Enquanto a prefeitura e a Secretaria do Meio Ambiente afirmavam que o serviço estaria “100% estruturado” até hoje, moradores de diversas regiões da cidade ainda convivem com montanhas de sacos plásticos, mau cheiro e a ação de animais que espalham os detritos pelas vias públicas.
De acordo com levantamentos realizados pelo portal in Foco, o problema ganhou força após o encerramento do contrato com a antiga prestadora e o travamento de novas licitações pelo Tribunal de Contas do Estado (TCE-SP). A última coleta regular em grande parte da cidade ocorreu entre os dias 4 e 5 de fevereiro, deixando o município em um vácuo de quase uma semana sem o serviço essencial.
A prefeitura recorreu a uma contratação emergencial (com a empresa Pass Ambiental) e justificou que o atraso era reflexo da fase de “mobilização de frotas e equipes”.

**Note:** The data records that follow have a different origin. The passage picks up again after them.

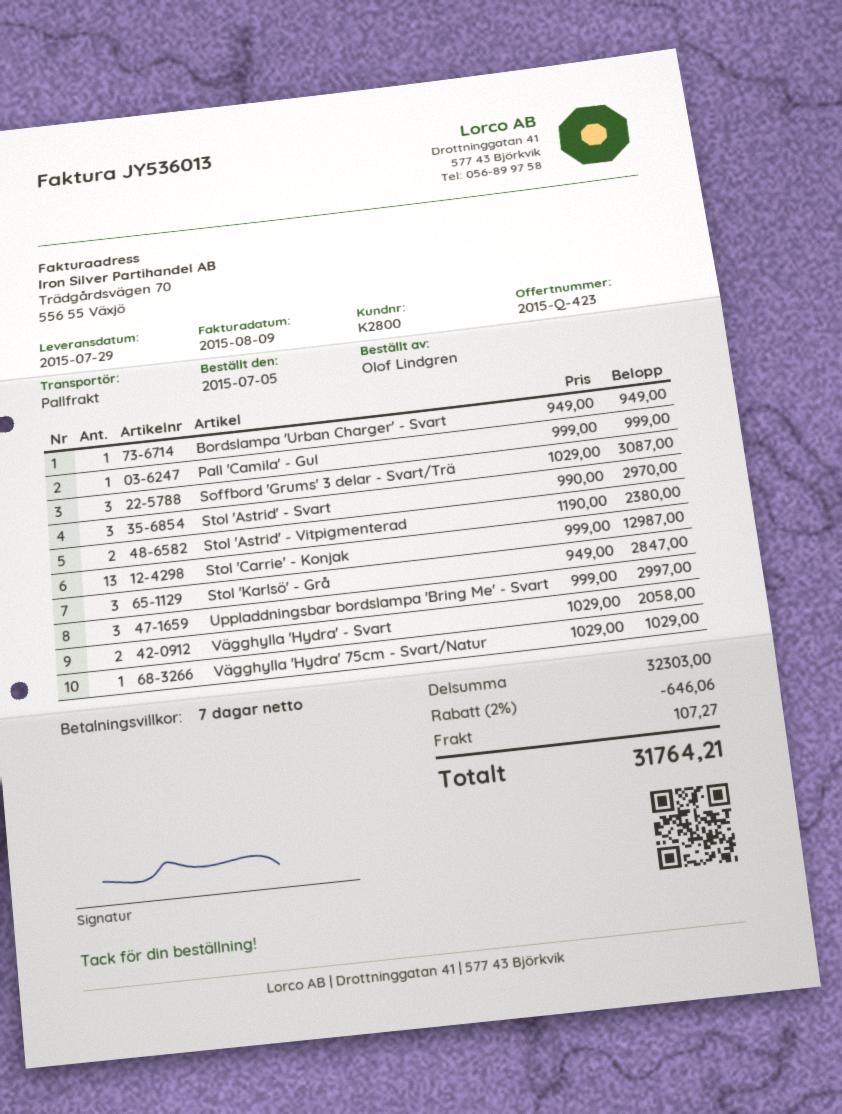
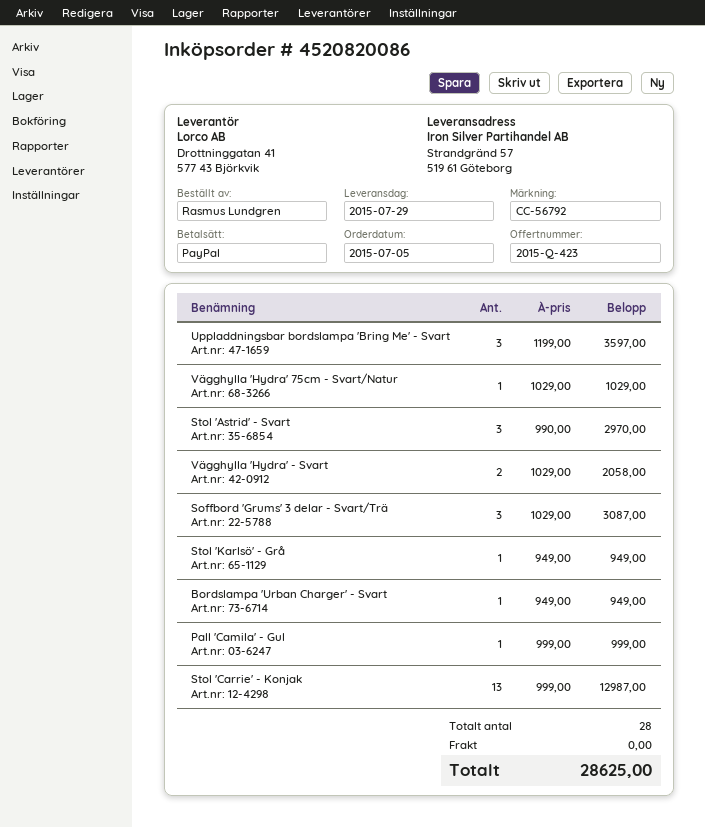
ordered by: Olof Lindgren -> Rasmus Lundgren
Stol 'Astrid' - Vitpigmenterad: 2 x 1190.00 = 2380.00 -> none
Stol 'Karlsö' - Grå: 3 x 949.00 = 2847.00 -> 1 x 949.00 = 949.00
Uppladdningsbar bordslampa 'Bring Me' - Svart: 3 x 999.00 = 2997.00 -> 3 x 1199.00 = 3597.00
discount: 2% = 646.06 -> none
shipping: 107.27 -> 0.00
total: 31764.21 -> 28625.00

Fala do secretário na Câmara
Na sessão de ontem (09), o Secretário de Meio Ambiente, Judésio Borges, tentou tranquilizar o Legislativo, focando na logística do aterro sanitário e no esforço para retomar as rotas. No entanto, a pressão dos vereadores foi grande, baseada justamente no descompasso entre o discurso oficial e a realidade das calçadas avareenses.
O impasse nas licitações — suspensas por irregularidades apontadas pelo TCE e por liminares judiciais — levanta dúvidas sobre a estabilidade do novo contrato emergencial. Enquanto a burocracia trava as soluções definitivas, o risco à saúde pública aumenta, com o acúmulo de lixo favorecendo a proliferação de insetos e do mosquito da dengue.
Até o fechamento desta matéria, a Prefeitura não havia emitido um novo cronograma explicando por que a meta de normalização para o dia 10 não foi cumprida em toda a cidade.